### Try it:
Start at the line with "(108, 157) none -> (94, 282) //" in the records below, stop at the line with "[57,253,213,265] [70,270,188,282] [70,287,218,299]", and return every line in that span exactly, the two end lines included.

### Source records:
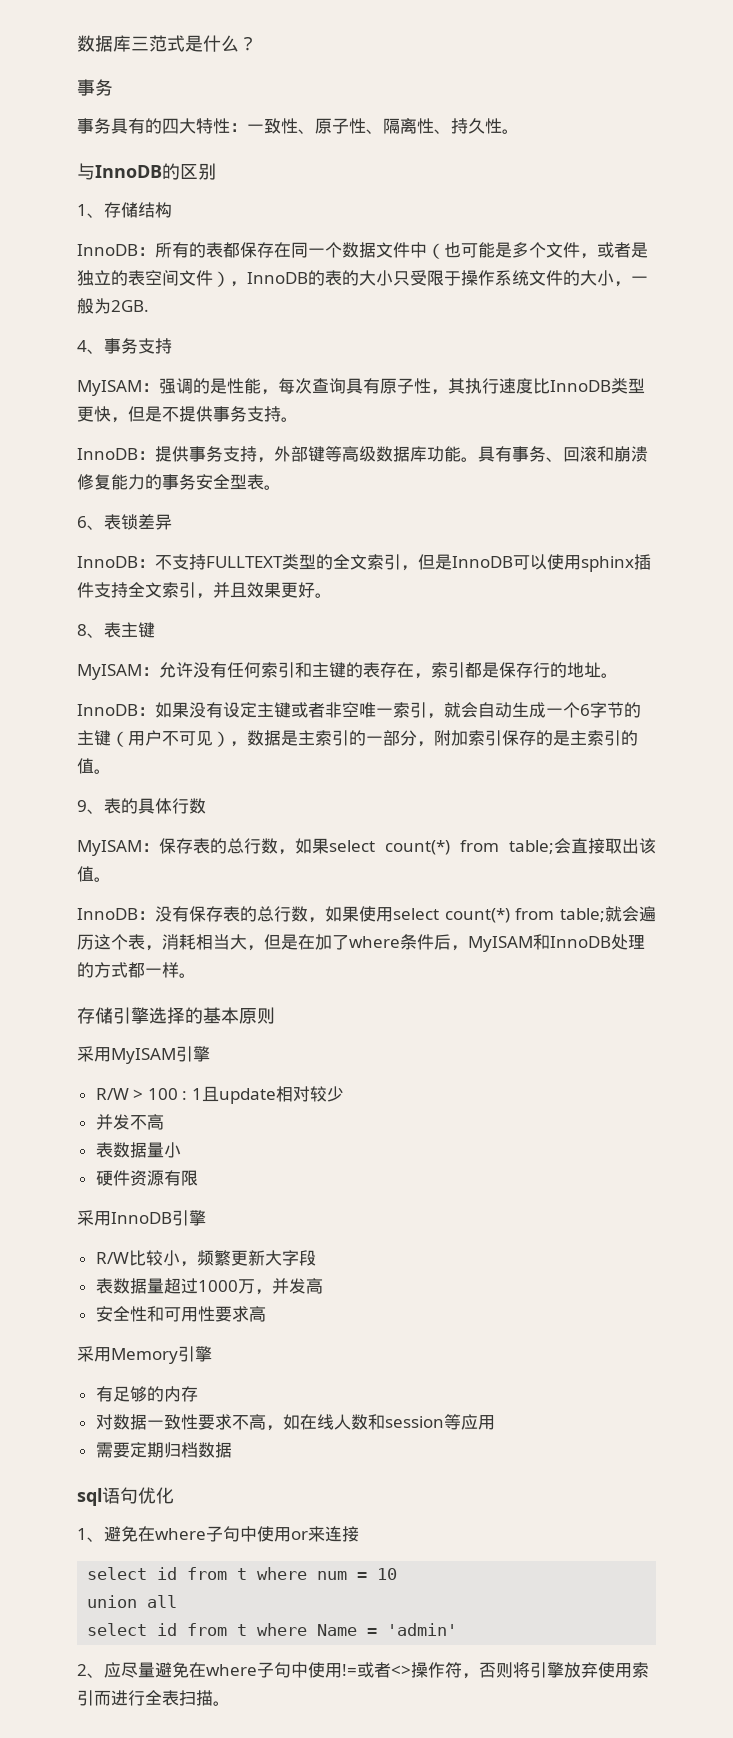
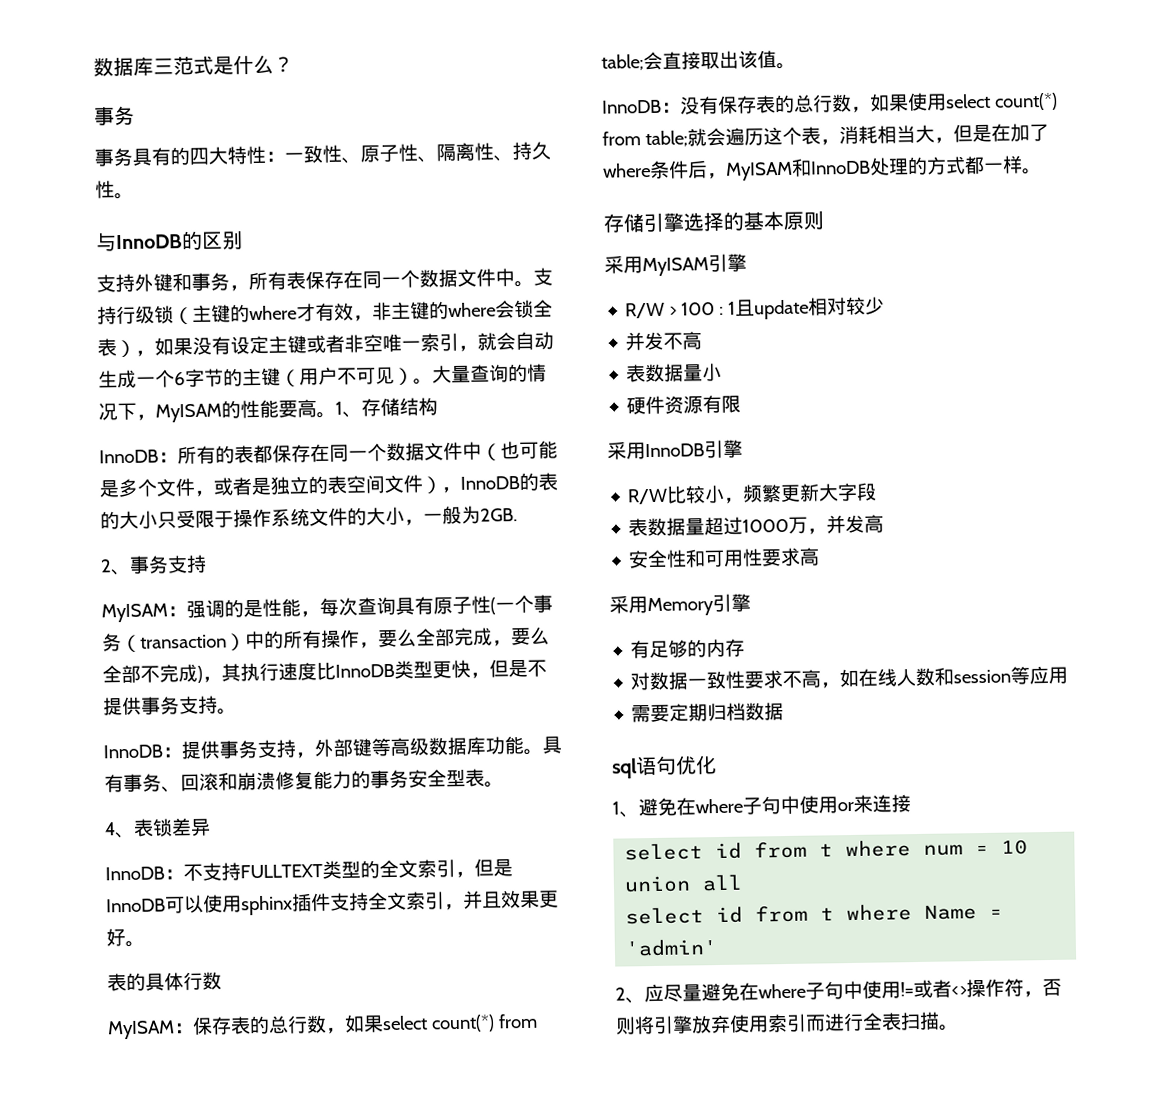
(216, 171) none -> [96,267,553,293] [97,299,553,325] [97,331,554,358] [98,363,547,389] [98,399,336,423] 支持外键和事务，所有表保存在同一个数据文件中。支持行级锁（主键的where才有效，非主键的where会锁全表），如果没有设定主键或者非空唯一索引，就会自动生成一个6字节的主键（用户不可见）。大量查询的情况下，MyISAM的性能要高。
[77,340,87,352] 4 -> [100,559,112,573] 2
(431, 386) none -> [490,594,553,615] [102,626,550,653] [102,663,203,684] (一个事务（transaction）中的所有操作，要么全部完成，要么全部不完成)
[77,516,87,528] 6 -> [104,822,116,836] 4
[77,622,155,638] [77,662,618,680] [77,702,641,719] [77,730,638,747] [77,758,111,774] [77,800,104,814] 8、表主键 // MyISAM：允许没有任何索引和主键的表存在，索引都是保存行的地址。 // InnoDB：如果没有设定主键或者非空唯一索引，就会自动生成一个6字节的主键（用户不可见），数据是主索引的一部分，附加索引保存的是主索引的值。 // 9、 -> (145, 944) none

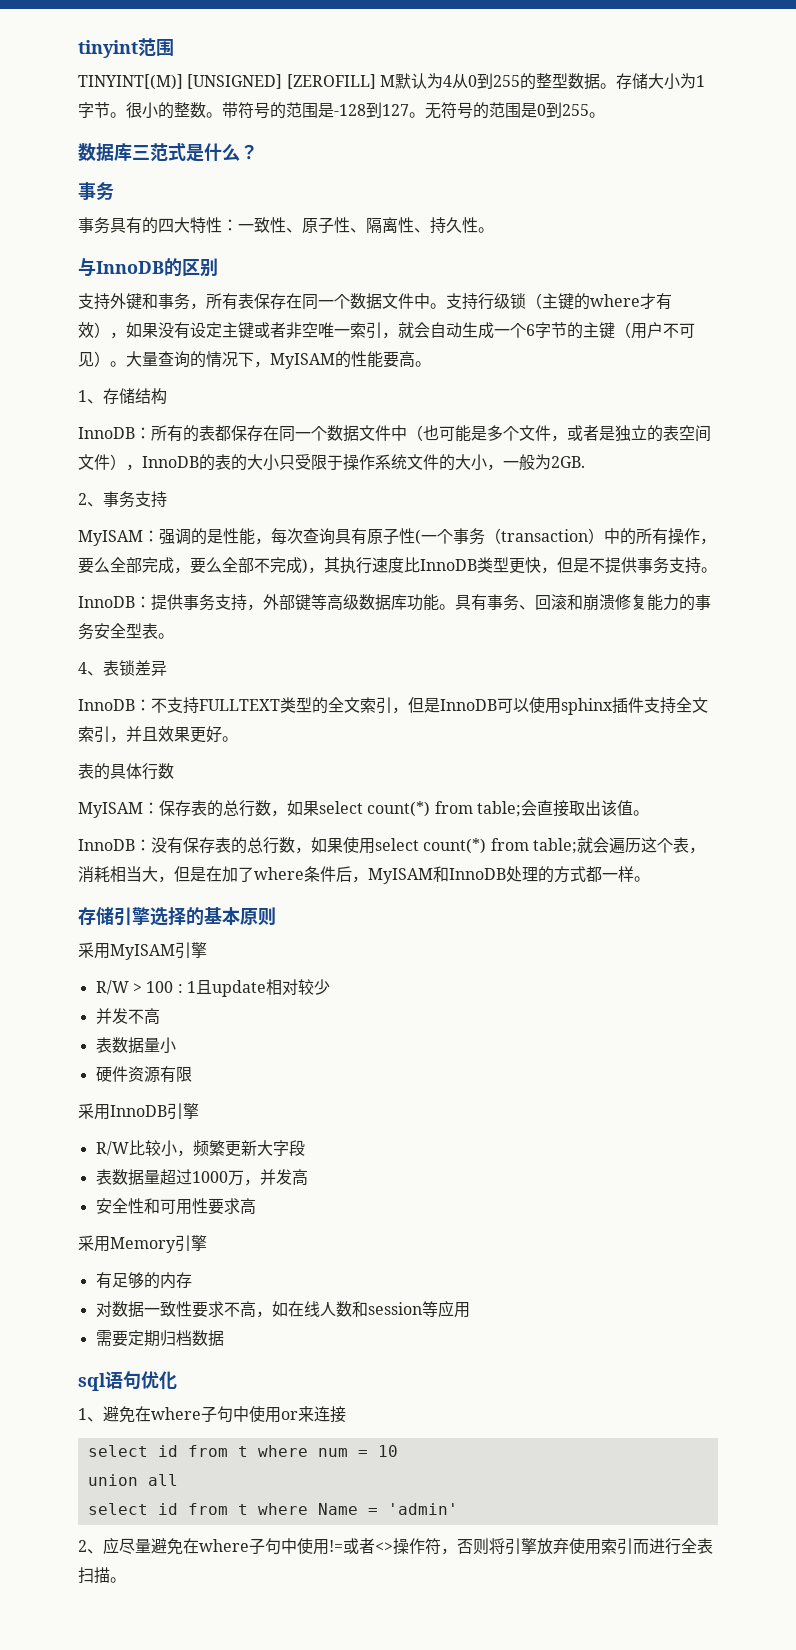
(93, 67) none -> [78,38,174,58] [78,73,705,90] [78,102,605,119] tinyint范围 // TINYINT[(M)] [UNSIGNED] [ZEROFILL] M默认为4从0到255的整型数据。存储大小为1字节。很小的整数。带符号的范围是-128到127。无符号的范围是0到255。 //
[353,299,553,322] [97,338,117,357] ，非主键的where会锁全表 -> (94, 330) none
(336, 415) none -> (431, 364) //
...
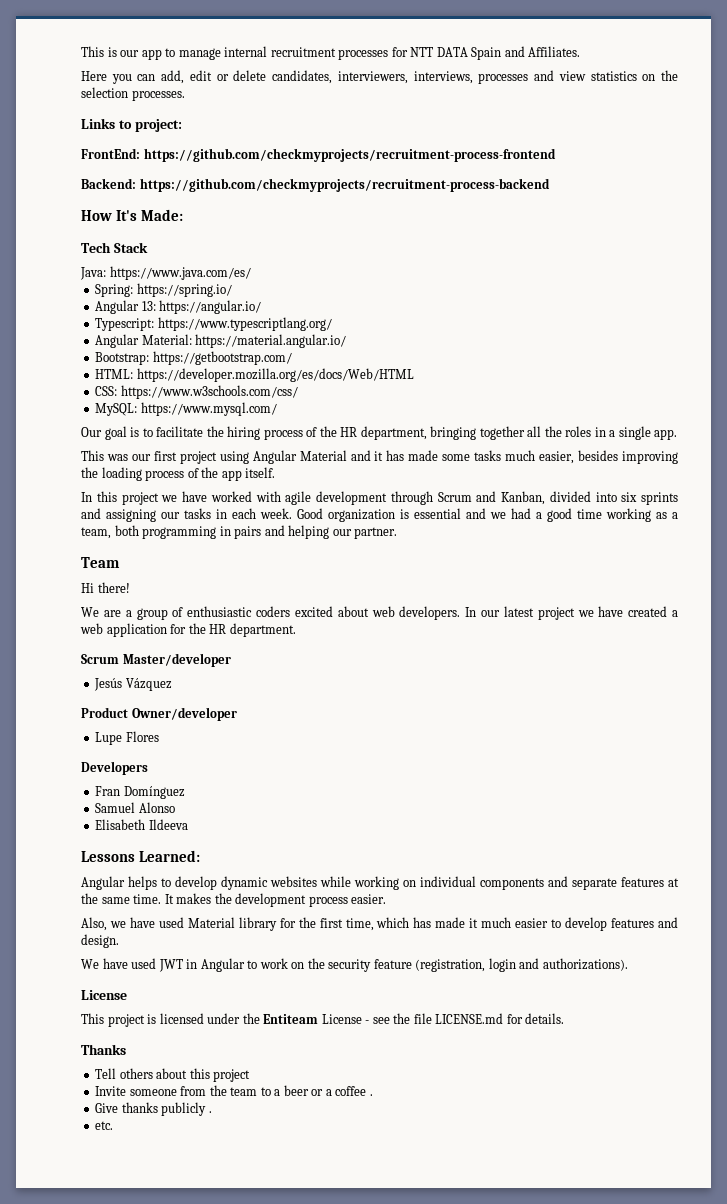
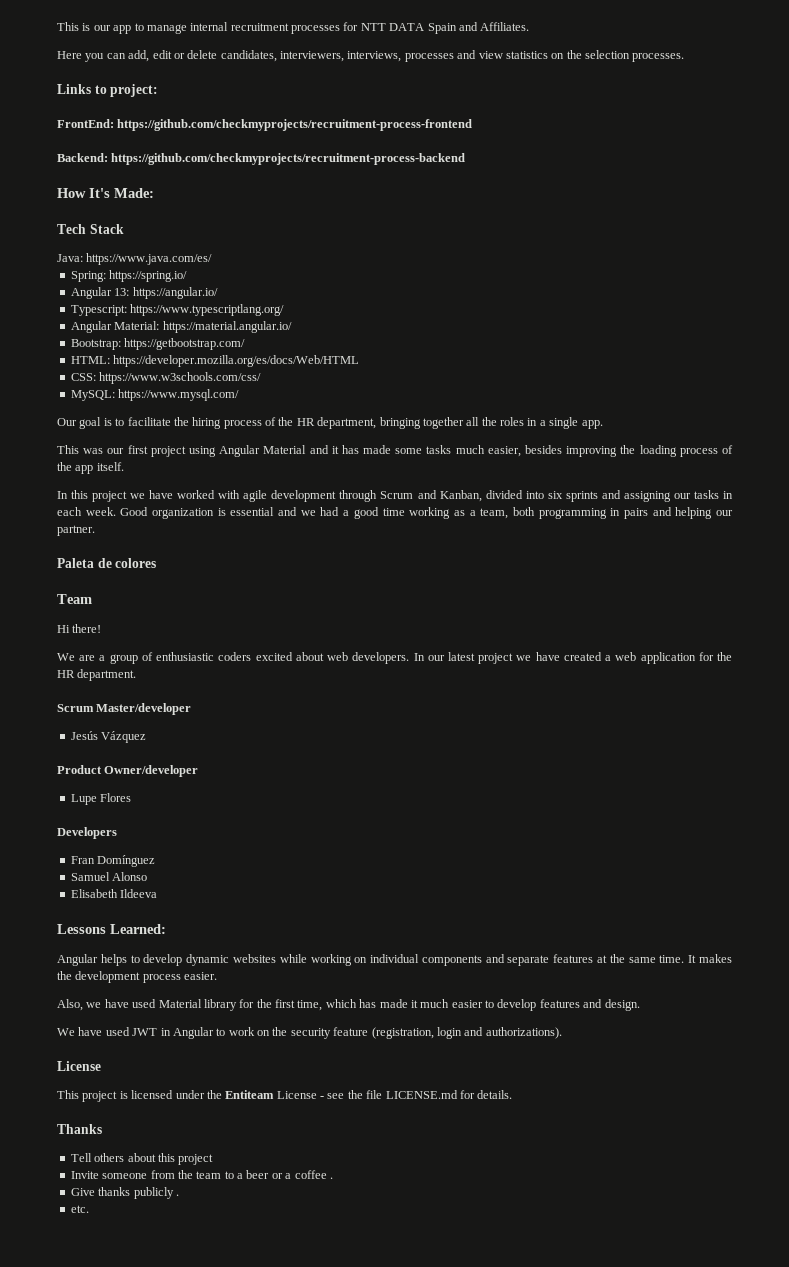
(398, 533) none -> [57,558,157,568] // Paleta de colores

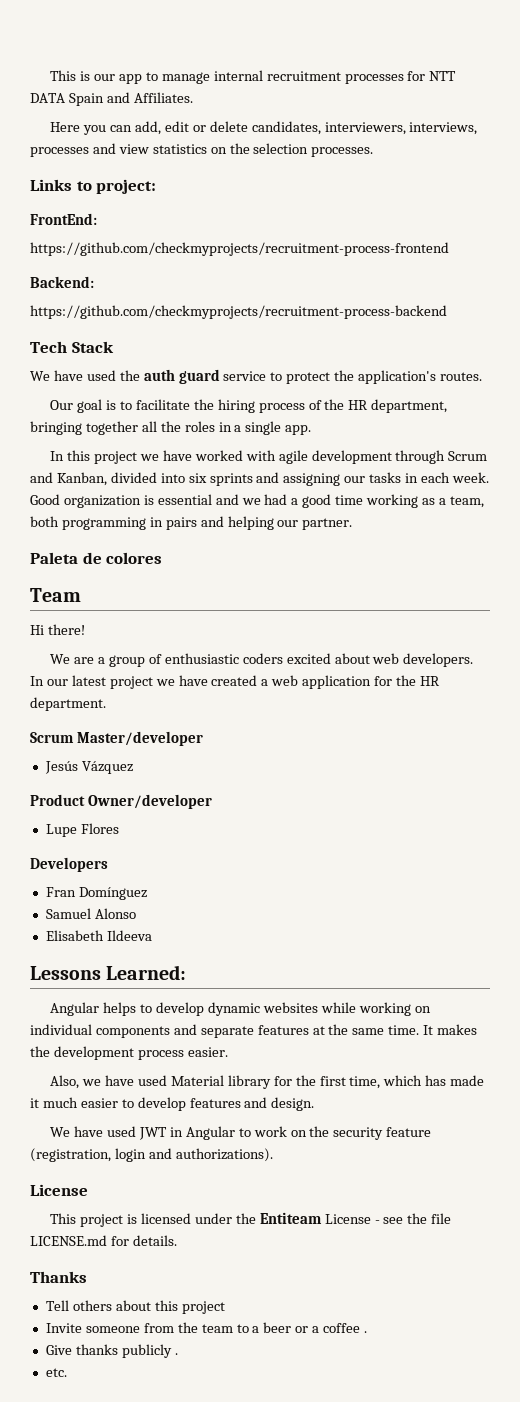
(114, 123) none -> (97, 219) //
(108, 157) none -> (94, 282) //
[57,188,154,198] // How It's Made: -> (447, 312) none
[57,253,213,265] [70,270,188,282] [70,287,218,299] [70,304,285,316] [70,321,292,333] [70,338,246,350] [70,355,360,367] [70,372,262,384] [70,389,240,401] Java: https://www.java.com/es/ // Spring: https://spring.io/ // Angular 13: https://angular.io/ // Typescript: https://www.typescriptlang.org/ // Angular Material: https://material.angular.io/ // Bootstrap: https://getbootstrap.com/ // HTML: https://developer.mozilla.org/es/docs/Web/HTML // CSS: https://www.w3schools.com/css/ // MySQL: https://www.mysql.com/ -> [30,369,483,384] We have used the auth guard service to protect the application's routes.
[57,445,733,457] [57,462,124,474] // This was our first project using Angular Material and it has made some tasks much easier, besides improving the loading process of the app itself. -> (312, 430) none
...
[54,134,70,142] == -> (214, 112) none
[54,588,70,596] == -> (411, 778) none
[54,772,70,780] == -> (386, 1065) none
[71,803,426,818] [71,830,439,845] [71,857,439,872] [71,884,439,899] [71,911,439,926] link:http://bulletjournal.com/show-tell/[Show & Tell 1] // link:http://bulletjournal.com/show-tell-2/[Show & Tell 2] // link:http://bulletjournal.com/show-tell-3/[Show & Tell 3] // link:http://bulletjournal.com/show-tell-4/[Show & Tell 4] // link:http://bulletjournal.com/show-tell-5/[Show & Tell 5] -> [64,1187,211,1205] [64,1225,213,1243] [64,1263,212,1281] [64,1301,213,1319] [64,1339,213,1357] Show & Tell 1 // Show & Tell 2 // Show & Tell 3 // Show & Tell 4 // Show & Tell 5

### Task answer:
(108, 157) none -> (94, 282) //
[57,188,154,198] // How It's Made: -> (447, 312) none
[57,253,213,265] [70,270,188,282] [70,287,218,299] [70,304,285,316] [70,321,292,333] [70,338,246,350] [70,355,360,367] [70,372,262,384] [70,389,240,401] Java: https://www.java.com/es/ // Spring: https://spring.io/ // Angular 13: https://angular.io/ // Typescript: https://www.typescriptlang.org/ // Angular Material: https://material.angular.io/ // Bootstrap: https://getbootstrap.com/ // HTML: https://developer.mozilla.org/es/docs/Web/HTML // CSS: https://www.w3schools.com/css/ // MySQL: https://www.mysql.com/ -> [30,369,483,384] We have used the auth guard service to protect the application's routes.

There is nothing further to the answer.